Know where you are going before you get there: Statistical Action Plans work.
Link to the last RSS article here: RSS’s Top R Package and Software List -- Ed.
By Dr. Jon Starkweather, Research and Statistical Support Consultant
Clients often come to RSS wondering what analysis they should do or what analysis they should do next. Clients are often looking for some remedy, fix, or contingency because they have realized their data, for one reason or another, do not meet the assumptions of the analysis they were expecting to conduct. Many of these clients have successfully proposed the research to grant committees, colleagues, or dissertation / thesis committees. However, the proposed analysis or analyses were chosen based on what the researcher or student knew at the time (prior to proposing the study). Often those analyses contain assumptions which are not carefully considered and upon collection of data it is realized the data do not meet those assumptions. The problem becomes apparent only after data has been collected and the researcher realizes they are going to need to learn an analysis unfamiliar to them while under some publication or dissertation / thesis defense deadline.

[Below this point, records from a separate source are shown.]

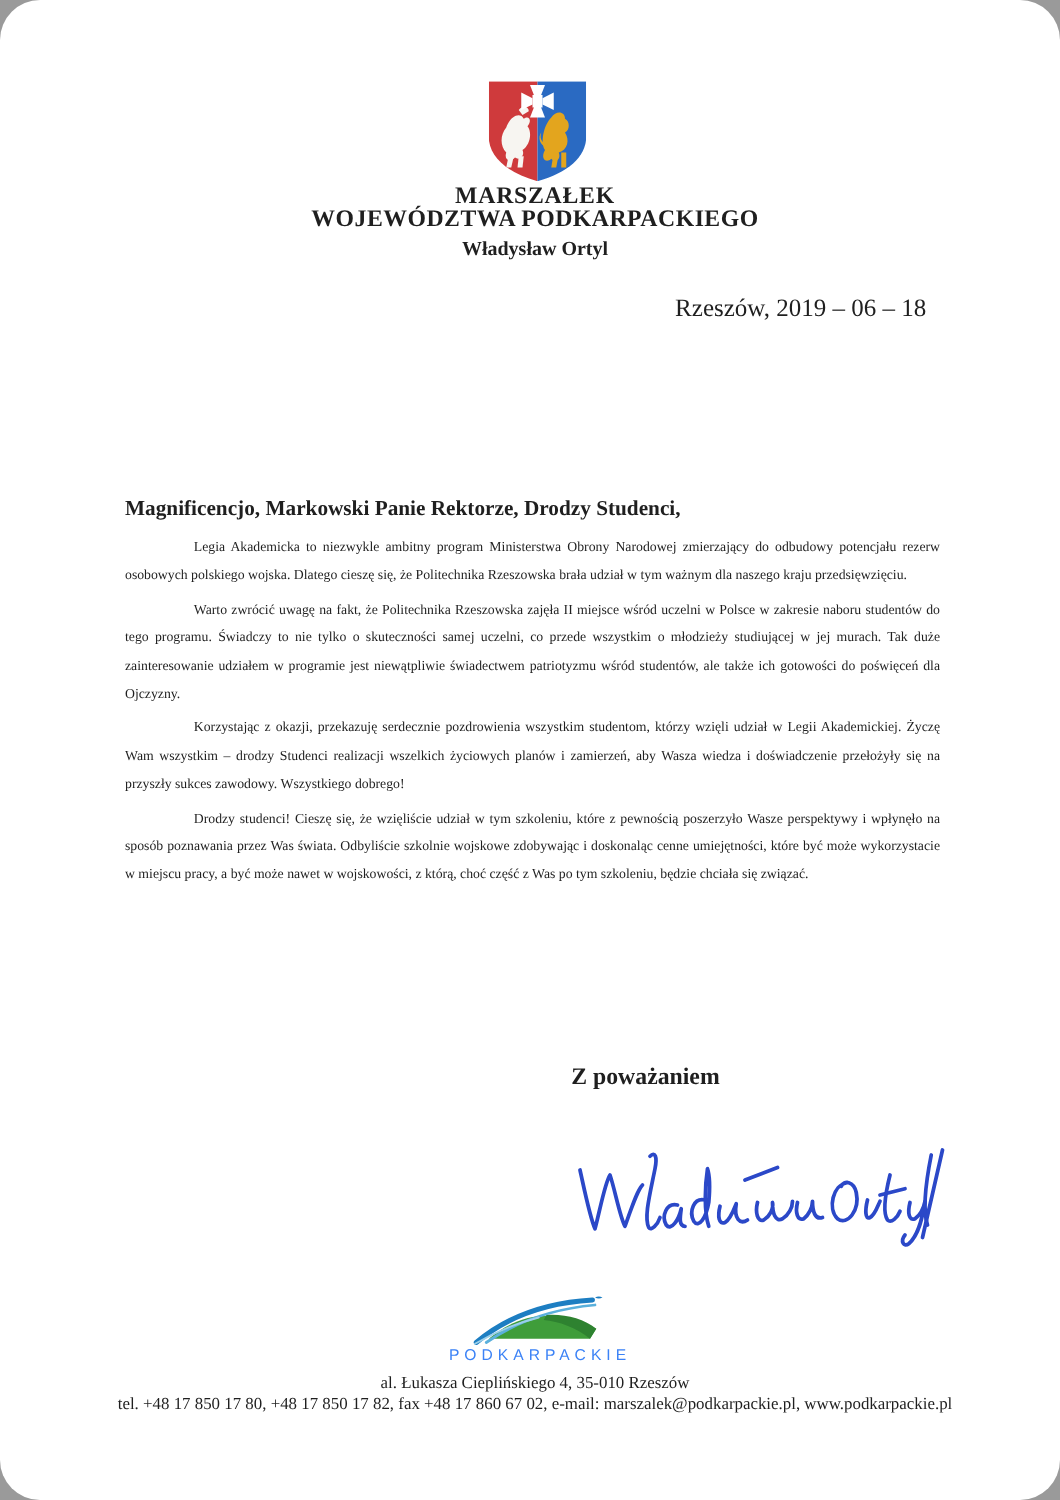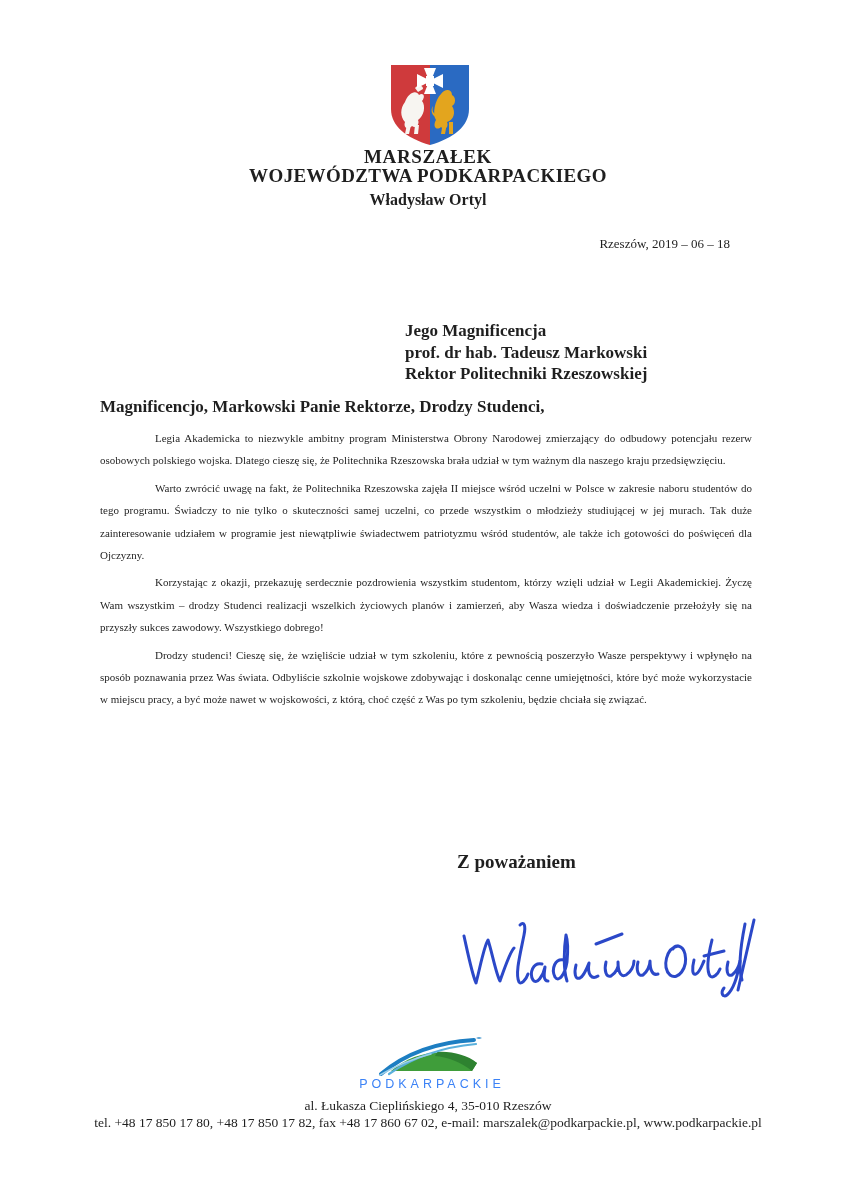--- a/index.html
+++ b/index.html
@@ -4,31 +4,32 @@
 <style>
   html,body{margin:0;padding:0;background:#9a9a9a;}
   .page{
     position:relative;
     width:848px;height:1200px;
     margin:0 auto;
     background:#ffffff;
     font-family:"Liberation Serif", serif;
     color:#1f1f1f;
     overflow:hidden;
+    border-radius:32px;
   }
   
   .crest{position:absolute;left:385px;top:62px;width:90px;height:86px;}
   .hdr-title1{position:absolute;left:0;top:146px;width:856px;text-align:center;
     font-weight:bold;font-size:19px;letter-spacing:.6px;}
   .hdr-title2{position:absolute;left:0;top:165px;width:856px;text-align:center;
     font-weight:bold;font-size:19px;letter-spacing:.4px;}
   .hdr-name{position:absolute;left:0;top:191px;width:856px;text-align:center;
     font-weight:bold;font-size:16px;}
   
-  .dateline{position:absolute;top:236px;right:118px;font-size:13px;}
+  .dateline{position:absolute;top:236px;right:107px;font-size:20px;}
   
   .recipient{position:absolute;left:405px;top:320px;font-weight:bold;
     font-size:17px;line-height:21.5px;}
   
   .salutation{position:absolute;left:100px;top:397px;font-weight:bold;font-size:17px;}
   
   .body{position:absolute;left:100px;top:427px;width:652px;
     font-size:11px;line-height:22.4px;text-align:justify;}
   .body p{margin:0 0 5px 0;text-indent:55px;}
   
@@ -82,25 +83,20 @@
       </g>
     </g>
   </svg>
 
   <div class="hdr-title1">MARSZAŁEK</div>
   <div class="hdr-title2">WOJEWÓDZTWA PODKARPACKIEGO</div>
   <div class="hdr-name">Władysław Ortyl</div>
 
   <div class="dateline">Rzeszów, 2019 – 06 – 18</div>
 
-  <div class="recipient">
-    <div>Jego Magnificencja</div>
-    <div>prof. dr hab. Tadeusz Markowski</div>
-    <div>Rektor Politechniki Rzeszowskiej</div>
-  </div>
 
   <div class="salutation">Magnificencjo, Markowski Panie Rektorze, Drodzy Studenci,</div>
 
   <div class="body">
     <p>Legia Akademicka to niezwykle ambitny program Ministerstwa Obrony Narodowej zmierzający do odbudowy potencjału rezerw osobowych polskiego wojska. Dlatego cieszę się, że Politechnika Rzeszowska brała udział w tym ważnym dla naszego kraju przedsięwzięciu.</p>
     <p>Warto zwrócić uwagę na fakt, że Politechnika Rzeszowska zajęła II miejsce wśród uczelni w Polsce w zakresie naboru studentów do tego programu. Świadczy to nie tylko o skuteczności samej uczelni, co przede wszystkim o młodzieży studiującej w jej murach. Tak duże zainteresowanie udziałem w programie jest niewątpliwie świadectwem patriotyzmu wśród studentów, ale także ich gotowości do poświęceń dla Ojczyzny.</p>
     <p>Korzystając z okazji, przekazuję serdecznie pozdrowienia wszystkim studentom, którzy wzięli udział w Legii Akademickiej. Życzę Wam wszystkim – drodzy Studenci realizacji wszelkich życiowych planów i zamierzeń, aby Wasza wiedza i doświadczenie przełożyły się na przyszły sukces zawodowy. Wszystkiego dobrego!</p>
     <p>Drodzy studenci! Cieszę się, że wzięliście udział w tym szkoleniu, które z pewnością poszerzyło Wasze perspektywy i wpłynęło na sposób poznawania przez Was świata. Odbyliście szkolnie wojskowe zdobywając i doskonaląc cenne umiejętności, które być może wykorzystacie w miejscu pracy, a być może nawet w wojskowości, z którą, choć część z Was po tym szkoleniu, będzie chciała się związać.</p>
   </div>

It is for these reasons and occasions that we (RSS) generally recommend creating a Statistical Action Plan (SAP) prior to proposal of the study. The current article describes the SAP general format and offers suggestions for why it can be helpful. The SAP is nothing more than a document which contains the planned analyses and the order in which they are likely to be conducted. It should also contain alternative analysis in case the data is discovered to violate the assumptions of a planned traditional analysis. It is both a reference to turn to for the analyses to answer the research questions (i.e. hypotheses) and a way to plan contingencies in case the data do not meet standard parametric assumptions. Furthermore, it offers student researchers a guide to analyses they may not be familiar with and need to familiarize themselves with prior to proposal or data collection. Along those same lines, the SAP should include which software will be used to conduct the planned analyses; especially considering the limitations of some software packages (Starkweather, 2013a).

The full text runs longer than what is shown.